2.2. High‐confidence mitochondrial reference protein set
We compiled a set of well‐studied, high‐confidence mitochondrial reference proteins. As a starting point, we downloaded all 1065 human proteins that mapped to “mitochondrion” in Uniprot's 15 subcellular localization database (www.uniprot.org/locations) and that were part of Swiss‐Prot. We kept only proteins with an annotation score of at least four out of five. To remove proteins with ambiguous localization we filtered out proteins whose localization annotation matched the following keywords: nucleus, reticulum, Golgi, secreted, cytosol, peroxisome, and cell projection. This shortlisted 653 proteins, for which we manually evaluated Uniprot and GO 16 annotations and, where necessary, searched the available literature to extract a final list of 486 bona fide mitochondrial proteins with no reported functions elsewhere in the cell. Of these 486 mitochondrial reference proteins, 172 (35%) were detected in the chromatin proteomics dataset (Supporting Information Table 2).
2.3. Random Forest prediction of mitochondrial proteins
For supervised machine learning we used the Weka 3.7 17 implementation of the Random Forest algorithm 18, executed through an in‐house workflow built on the KNIME data analytics platform 19. This implementation of Random Forest does not impute missing values. The Random Forest was constructed using 500 trees, six random features at each split and an unlimited maximum tree depth. The high‐confidence mitochondrial reference protein set was used as positive training data. Negative training data were randomly selected from all nonmitochondrial proteins in our chromatin proteomics dataset (for this purpose, nonmitochondrial was defined as having no such annotation in GO or Uniprot). To avoid using unbalanced training data, only 172 negative training instances were selected, i.e. the same number as positive training instances. However, rather than constructing just one Random Forest, the workflow was executed ten times with different randomly drawn negative training data. The average Random Forest scores and their standard deviation were collected. Prediction accuracy was assessed in two different ways. The out‐of‐bag error, an unbiased estimate of the test set error inbuilt to the algorithm, was collected. In addition, the training dataset was cross‐validated 100‐fold, and the cross‐validated data were used to judge performance based on the area under a ROC curve. Random Forest scores, including the cross‐validated scores for the mitochondrial training dataset, are reported in the Supporting Information Table 2.

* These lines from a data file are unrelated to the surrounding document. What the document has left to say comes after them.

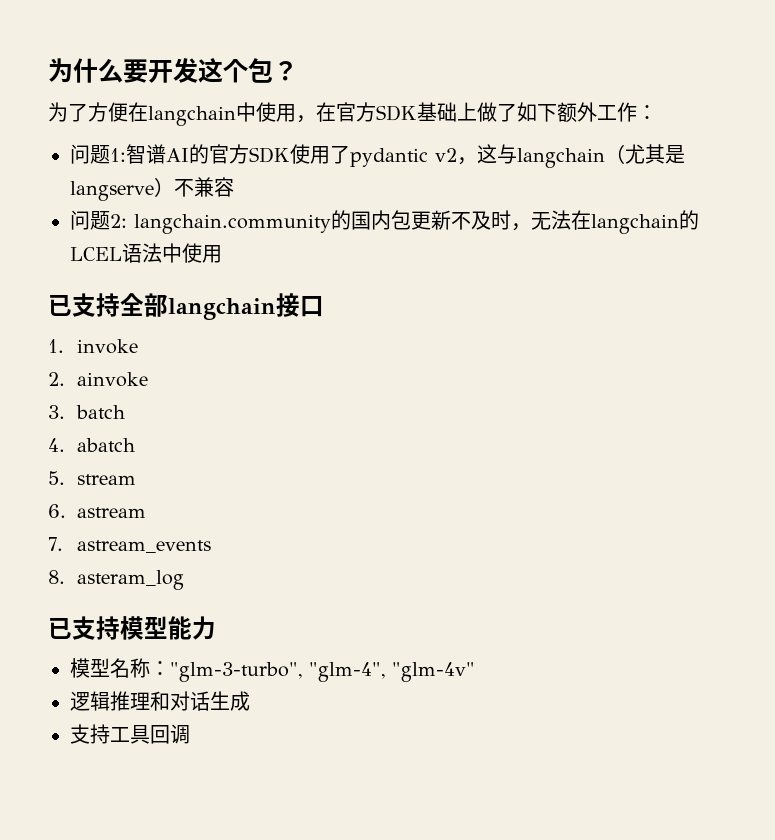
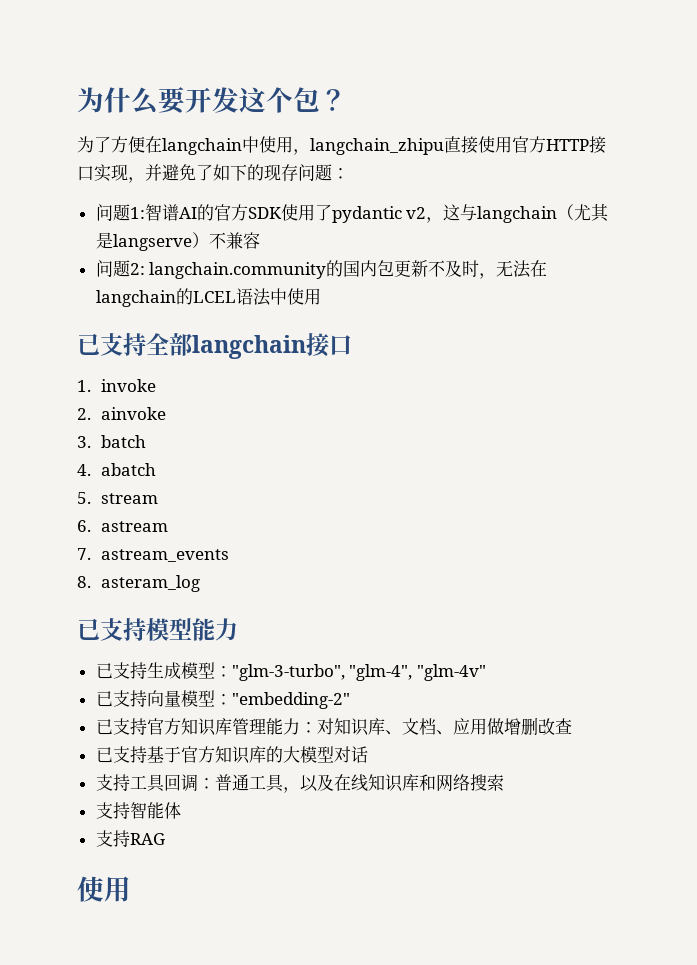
- 为了方便在langchain中使用，在官方SDK基础上做了如下额外工作：
+ 为了方便在langchain中使用，langchain_zhipu直接使用官方HTTP接口实现，并避免了如下的现存问题：
- 模型名称："glm-3-turbo", "glm-4", "glm-4v"
+ 已支持生成模型："glm-3-turbo", "glm-4", "glm-4v"
- 逻辑推理和对话生成
+ 已支持向量模型："embedding-2"
+ 已支持官方知识库管理能力：对知识库、文档、应用做增删改查
+ 已支持基于官方知识库的大模型对话
- 支持工具回调
+ 支持工具回调：普通工具，以及在线知识库和网络搜索
+ 支持智能体
+ 支持RAG
+ 使用

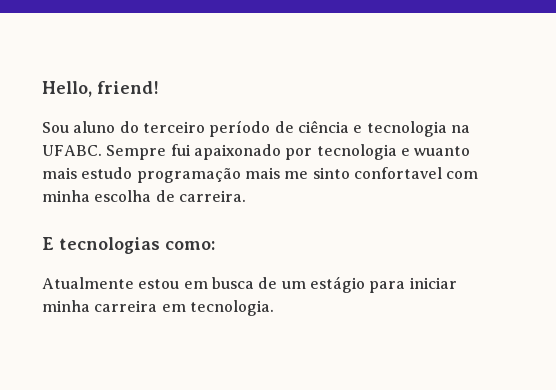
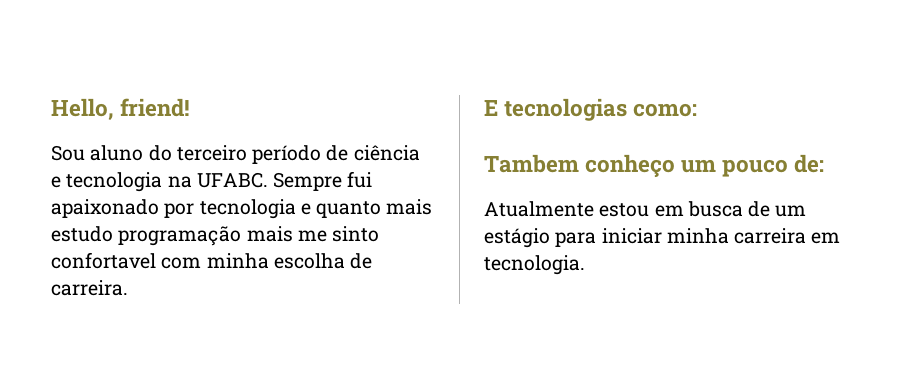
- Sempre fui apaixonado por tecnologia e wuanto mais estudo programação mais me sinto confortavel com minha escolha de carreira.
+ Sempre fui apaixonado por tecnologia e quanto mais estudo programação mais me sinto confortavel com minha escolha de carreira.
+ Tambem conheço um pouco de:

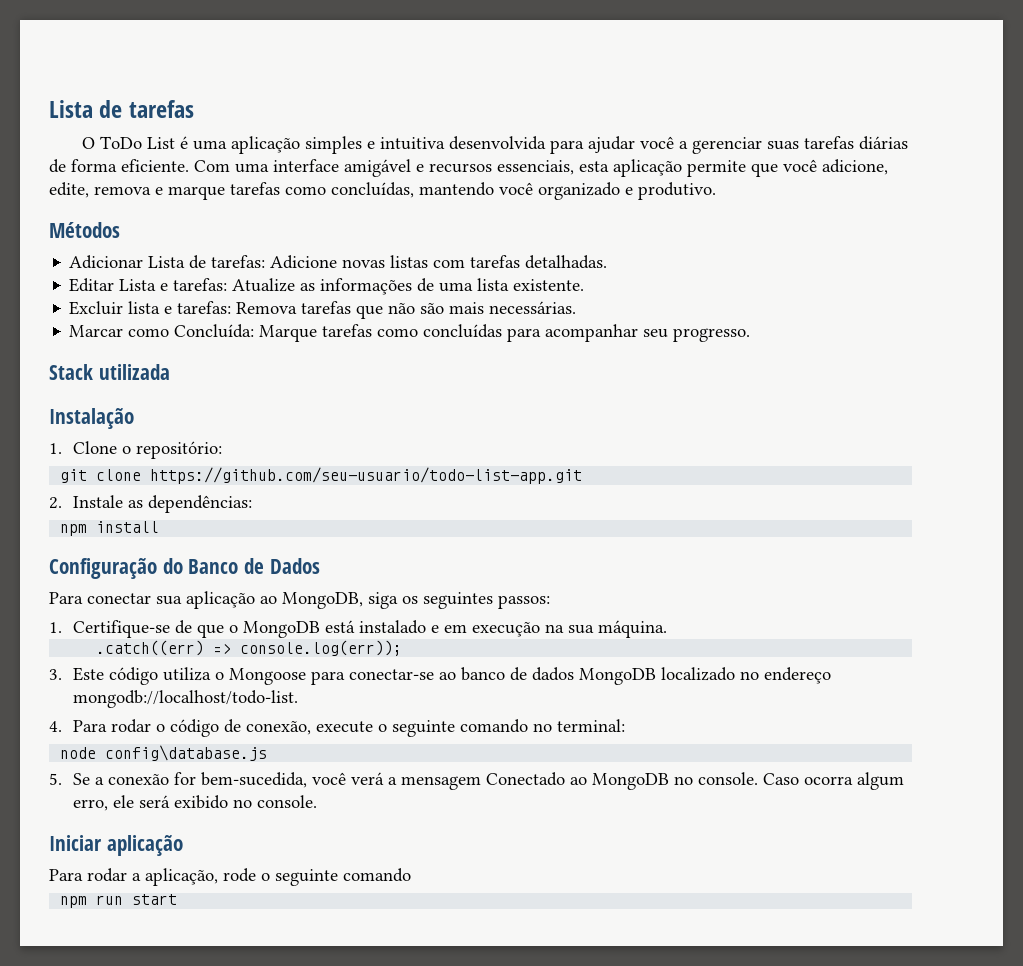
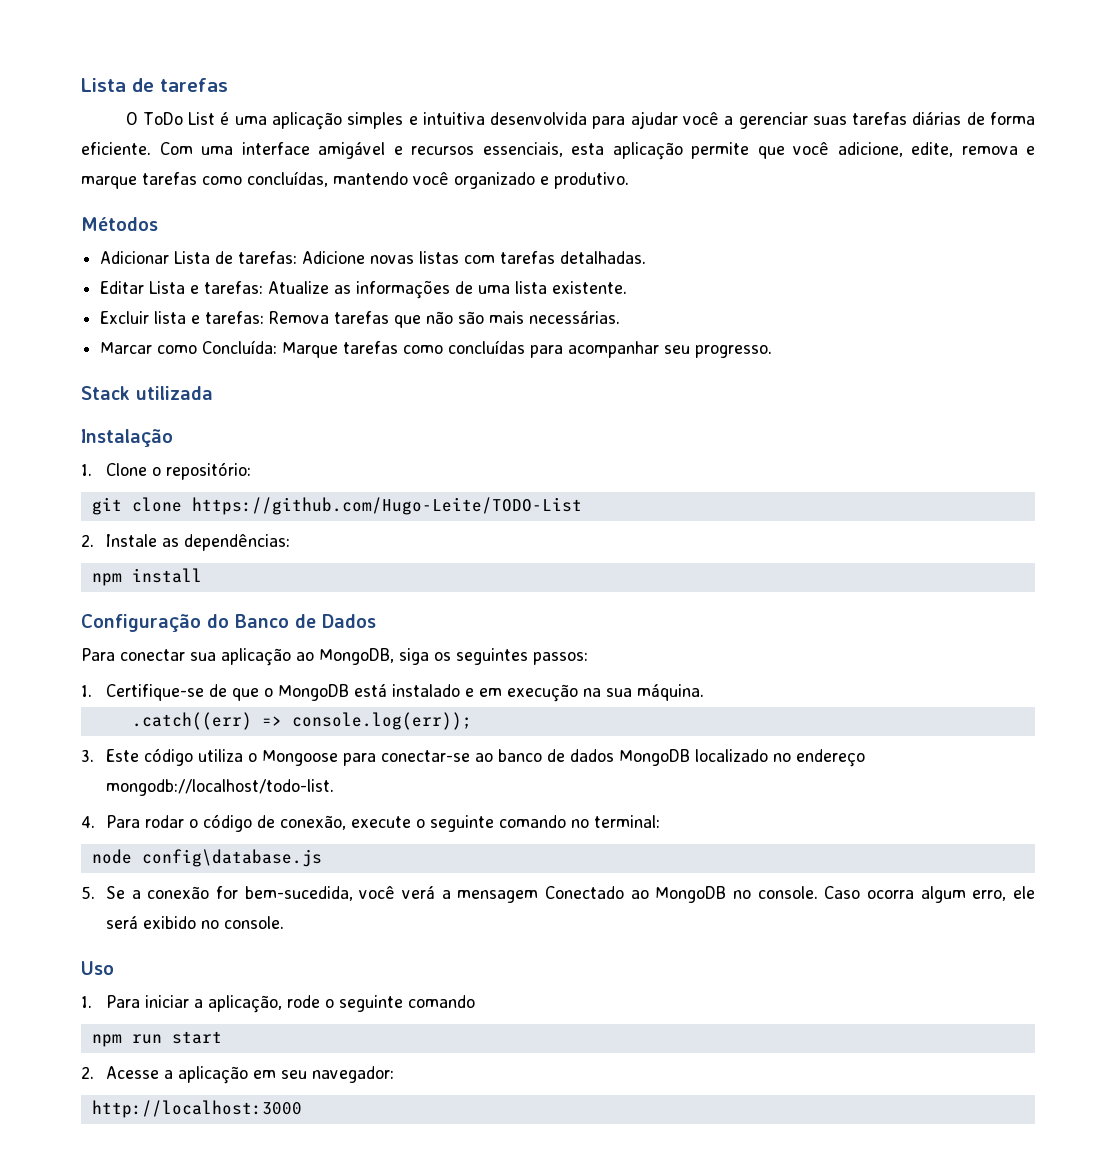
- git clone https://github.com/seu-usuario/todo-list-app.git
+ git clone https://github.com/Hugo-Leite/TODO-List
- Iniciar aplicação
- Para rodar a aplicação, rode o seguinte comando
+ Uso
+ 1. Para iniciar a aplicação, rode o seguinte comando
+ 2. Acesse a aplicação em seu navegador:
+ http://localhost:3000

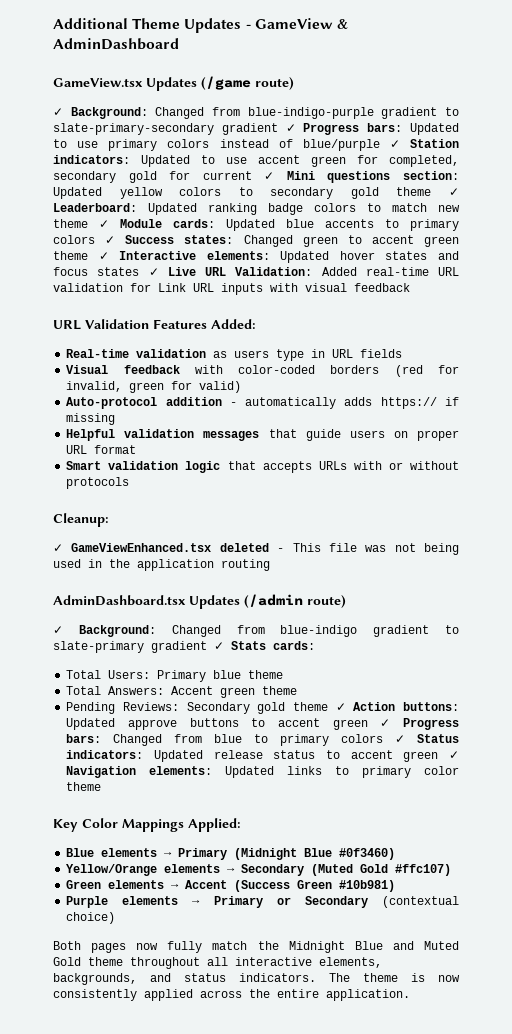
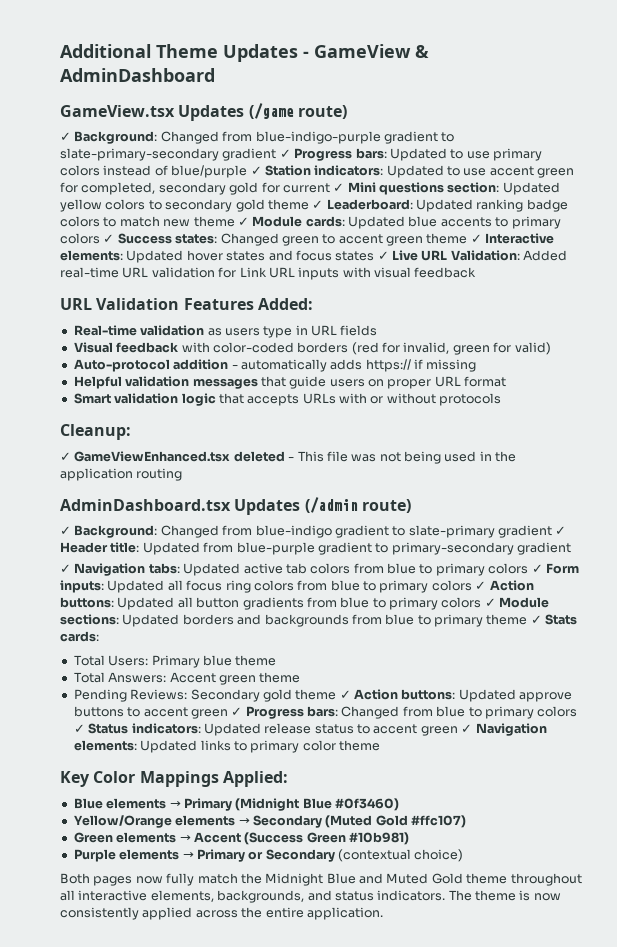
- ✓ Background: Changed from blue-indigo gradient to slate-primary gradient ✓ Stats cards:
+ ✓ Background: Changed from blue-indigo gradient to slate-primary gradient ✓ Header title: Updated from blue-purple gradient to primary-secondary gradient
+ ✓ Navigation tabs: Updated active tab colors from blue to primary colors ✓ Form inputs: Updated all focus ring colors from blue to primary colors ✓ Action buttons: Updated all button gradients from blue to primary colors ✓ Module sections: Updated borders and backgrounds from blue to primary theme ✓ Stats cards:

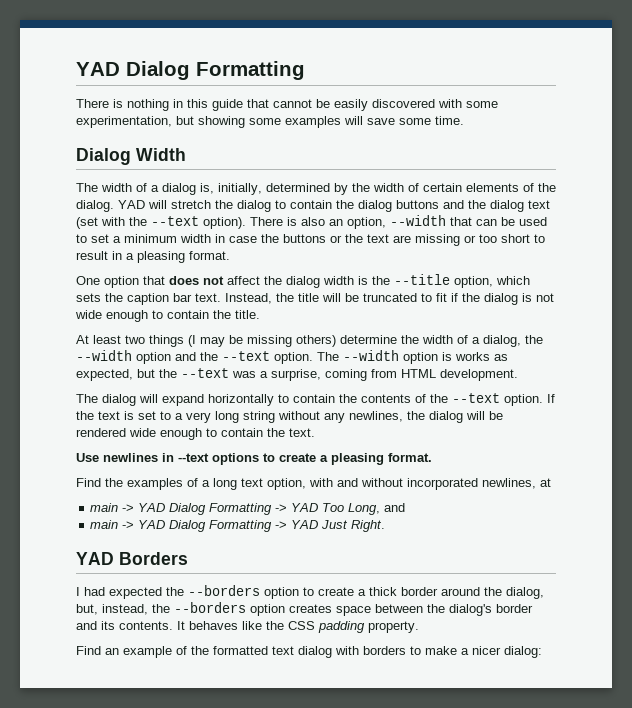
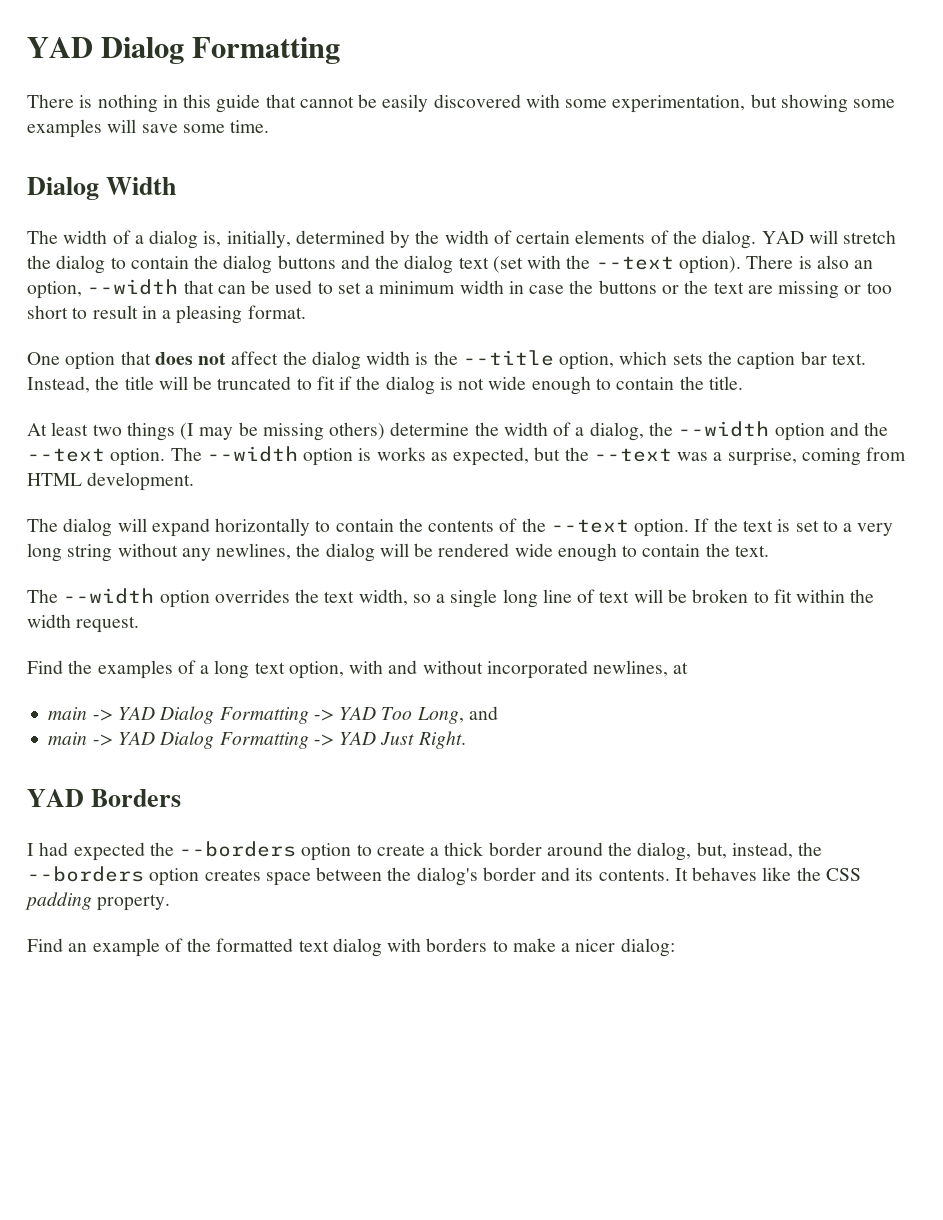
- Use newlines in --text options to create a pleasing format.
+ The --width option overrides the text width, so a single long line of text will be broken to fit within the width request.

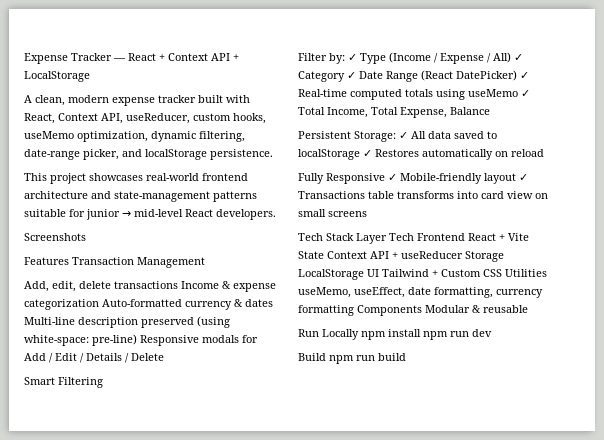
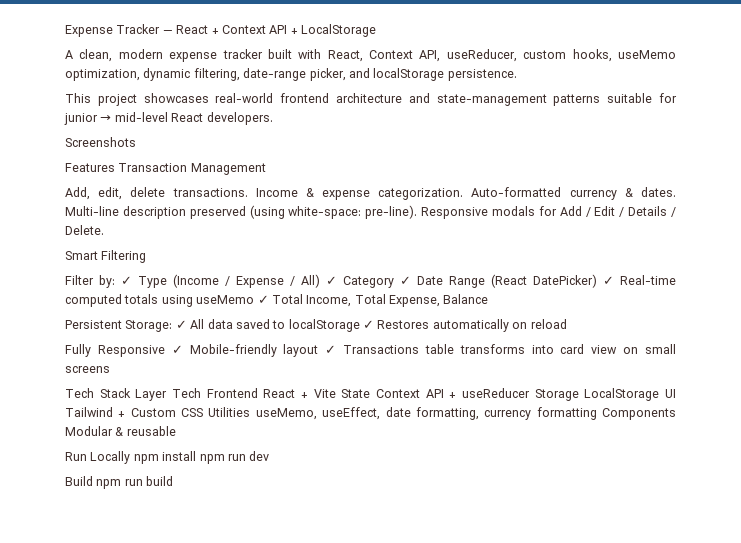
- Add, edit, delete transactions Income & expense categorization Auto-formatted currency & dates Multi-line description preserved (using white-space: pre-line) Responsive modals for Add / Edit / Details / Delete
+ Add, edit, delete transactions. Income & expense categorization. Auto-formatted currency & dates. Multi-line description preserved (using white-space: pre-line). Responsive modals for Add / Edit / Details / Delete.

2.4. Comparison with other mitochondrial datasets
We compared our mitochondrial predictions to five different sources of mitochondrial annotation. The human version of MitoCarta 20 was downloaded on May 1, 2015 from www.broadinstitute.org/pubs/MitoCarta. GO annotations 16 were downloaded from QuickGO 21 using the identifier “mitochondrion” (GO:0005739), restricted to the qualifiers “contributes to,” “colocalizes with” and “none”. Only annotations with evidence level “manual experimental” were considered. The third external mitochondrial protein set consisted of proteins annotated as mitochondrial in Uniprot and was downloaded as described for the high‐confidence mitochondrial reference protein set, without filtering against multiple localizations. An immunofluorescence‐based list of proteins with mitochondrial localization was retrieved from the Human Protein Atlas 22, omitting proteins with “uncertain” reliability status. The fifth reference set consisted of mitochondrial matrix proteins identified via spatially restricted enzymatic tagging and MS 23.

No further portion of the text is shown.